Mach einen Wert pro Zeile und einen Tag pro Spalte, so wie hier:
Zum Drucken kannst du dann einfach immer mit Strg die jeweiligen Spalten (Spalte 1 + die des Tages) markieren. Beim Drucken dann einfach ankreuzen, dass nur markierte Zellen gedruckt werden.



			Dieser Inhalt steht nur eingeloggten Mitgliedern zur Verfügung.


----------



## Grotix (25. Juli 2015)

Das mache ich aber 365 Tage im Jahr und ich hab pro Formular ca 10 Werte einzugeben und da wird das ziemlich schnell übersichtlich. Würde gern so ne Art Programm machen. Oder mit Datenbanken oder so


----------



## Laudian (25. Juli 2015)

Warum wird das unübersichtlich ? Man kann sich ja dazu noch 2 Makros schreiben:
Das erste schreibt das heutige Datum in die 1. freie Spalte (und setzt den Fokus darauf), das zweite druckt die erste und letzte Spalte.

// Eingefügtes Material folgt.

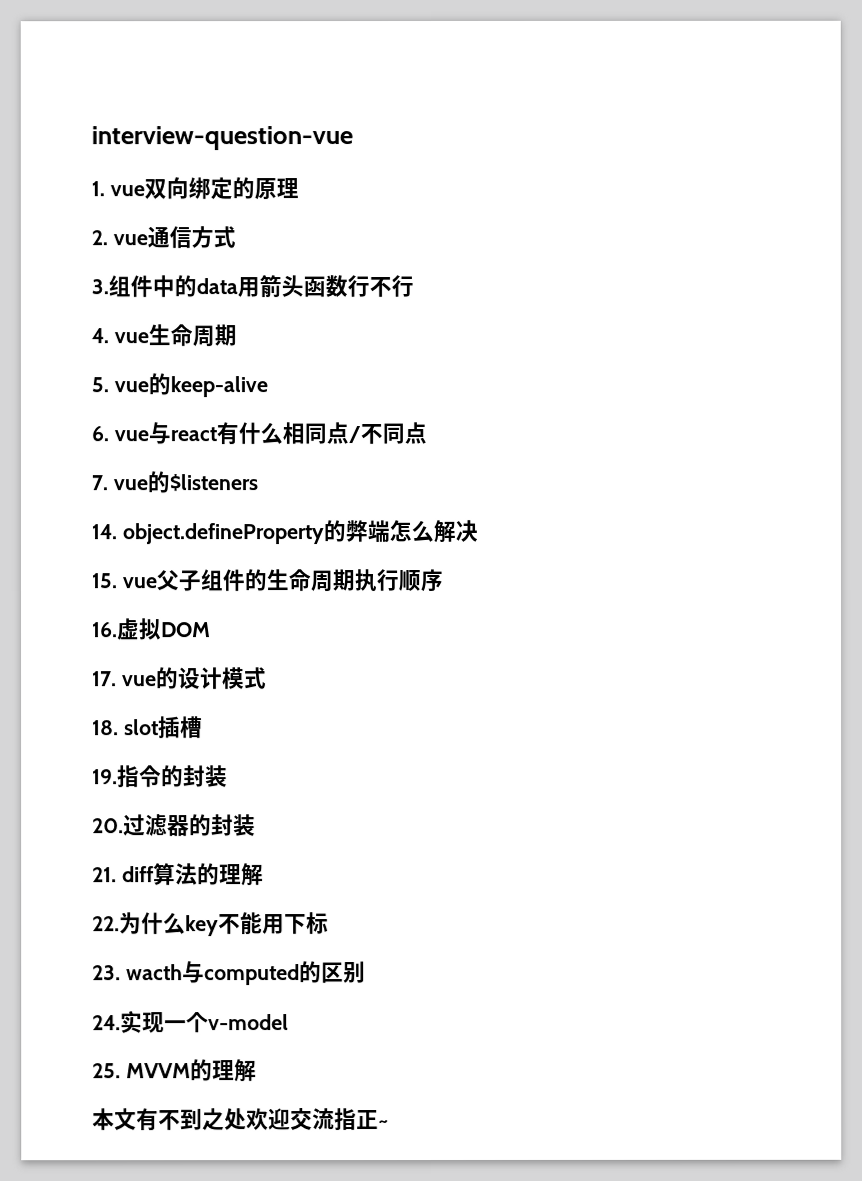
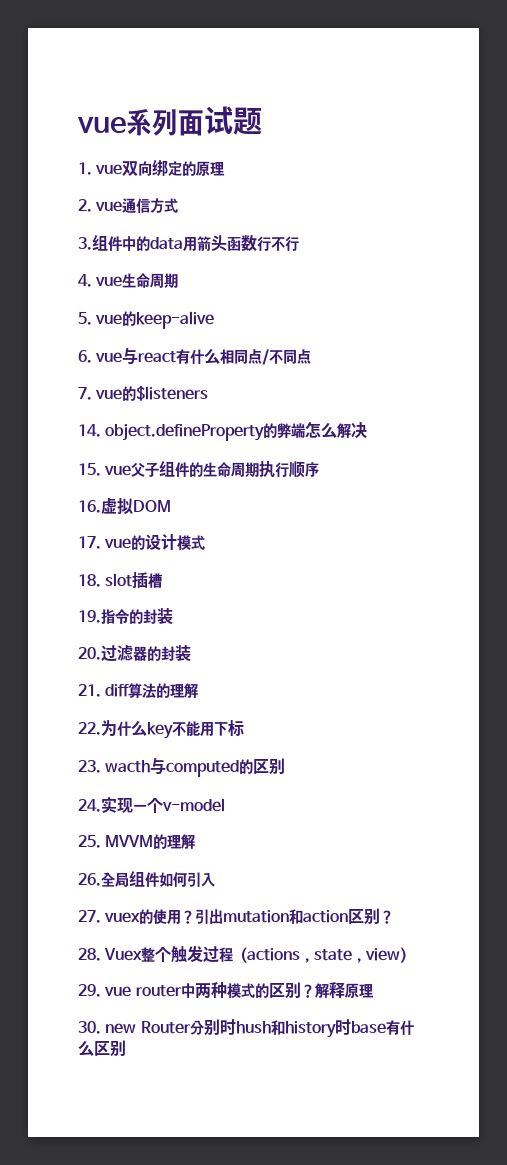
[91,126,353,151] interview-question-vue -> [77,106,262,136] vue系列面试题
[92,1108,389,1131] 本文有不到之处欢迎交流指正~ -> [78,871,215,887] [78,908,395,925] [78,945,415,963] [78,982,374,999] [78,1019,414,1038] [78,1040,126,1057] 26.全局组件如何引入 // 27. vuex的使用？引出mutation和action区别？ // 28. Vuex整个触发过程（actions，state，view） // 29. vue router中两种模式的区别？解释原理 // 30. new Router分别时hush和history时base有什么区别

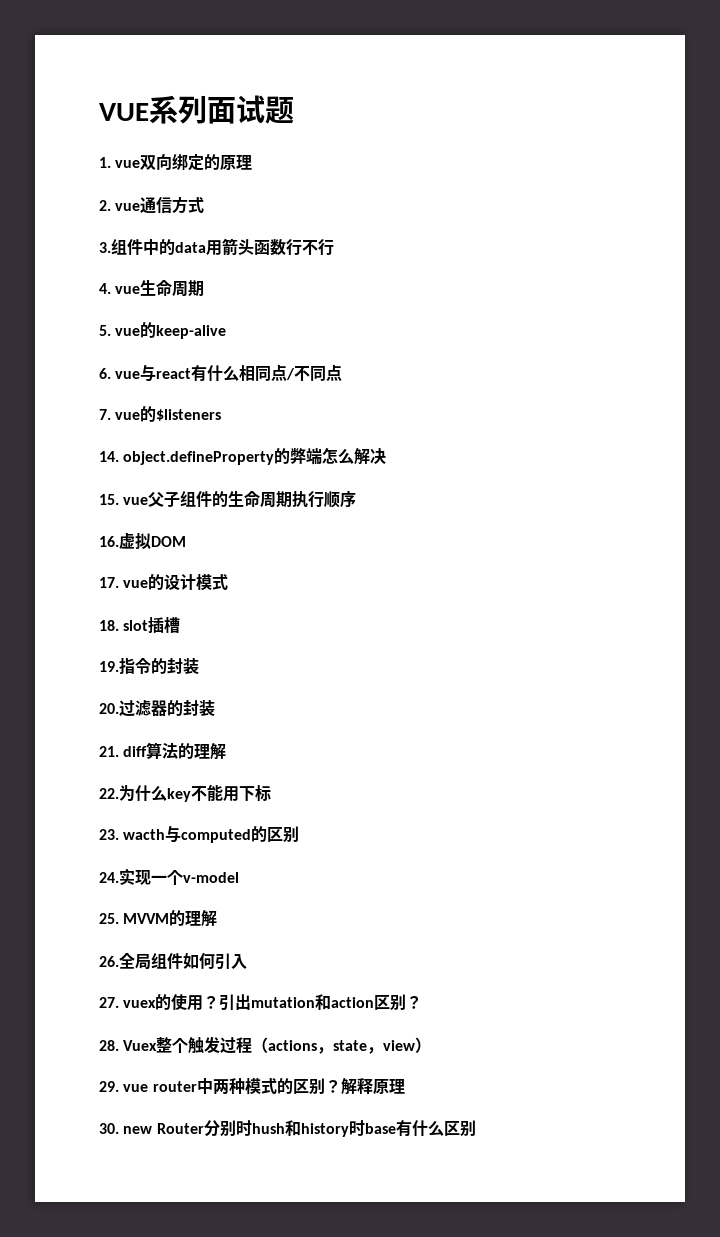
[77,117,126,134] vue -> [99,103,149,121] VUE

Das müsste so gehen, nur habe ich noch nie Makros geschrieben für Excel, da müsste jemand anderes weiterhelfen.
Datenbanken etc sind für so eine Aufgabe absoluter Overkill und nur eine unnötige Fehlerquelle die man sich da einbaut.


----------



## Grotix (25. Juli 2015)

Soll ja dann auch iwie gut aussehen auch nicht das da 100 so knöpfe sind soll auch jemand anders bedienen können der sich nicht so auskennt


----------



## <BaSh> (27. Juli 2015)

Wie wäre es, pro Tag einen neuen Worksheet einzurichten? Zuviel Aufwand? In C# wäre das ganze sicherlich auch möglich aber auch etwas aufwändiger als einer reine Excel Datei.


----------



## TessaKavanagh (28. Juli 2015)

Wie wäre es mit einem Excel Makro.  VBA ist hier das Stichwort der Wahl, denn das geht deutlich weiter als die Möglichkeiten von "Funktionen" und läuft innerhalb von Excel. Da muss man ja nicht gleich mit C# drauf rumhämmern, das wäre mit Kanonen auf Spatzen schießen.
Im Prinzip lässt sich das auch "aufzeichnen" wenn man keine Ahnung von VBA hat.


----------



## Scientist (15. September 2015)

Ich stimme da Laudian zu.
Mit VBA laesst sich dein "ideales" Ziel am einfachsten erreichen.
Einzige Voraussetzung waere ein nachvollziehbares Layout.
Wie dieses aussieht, liegt in deiner Hand.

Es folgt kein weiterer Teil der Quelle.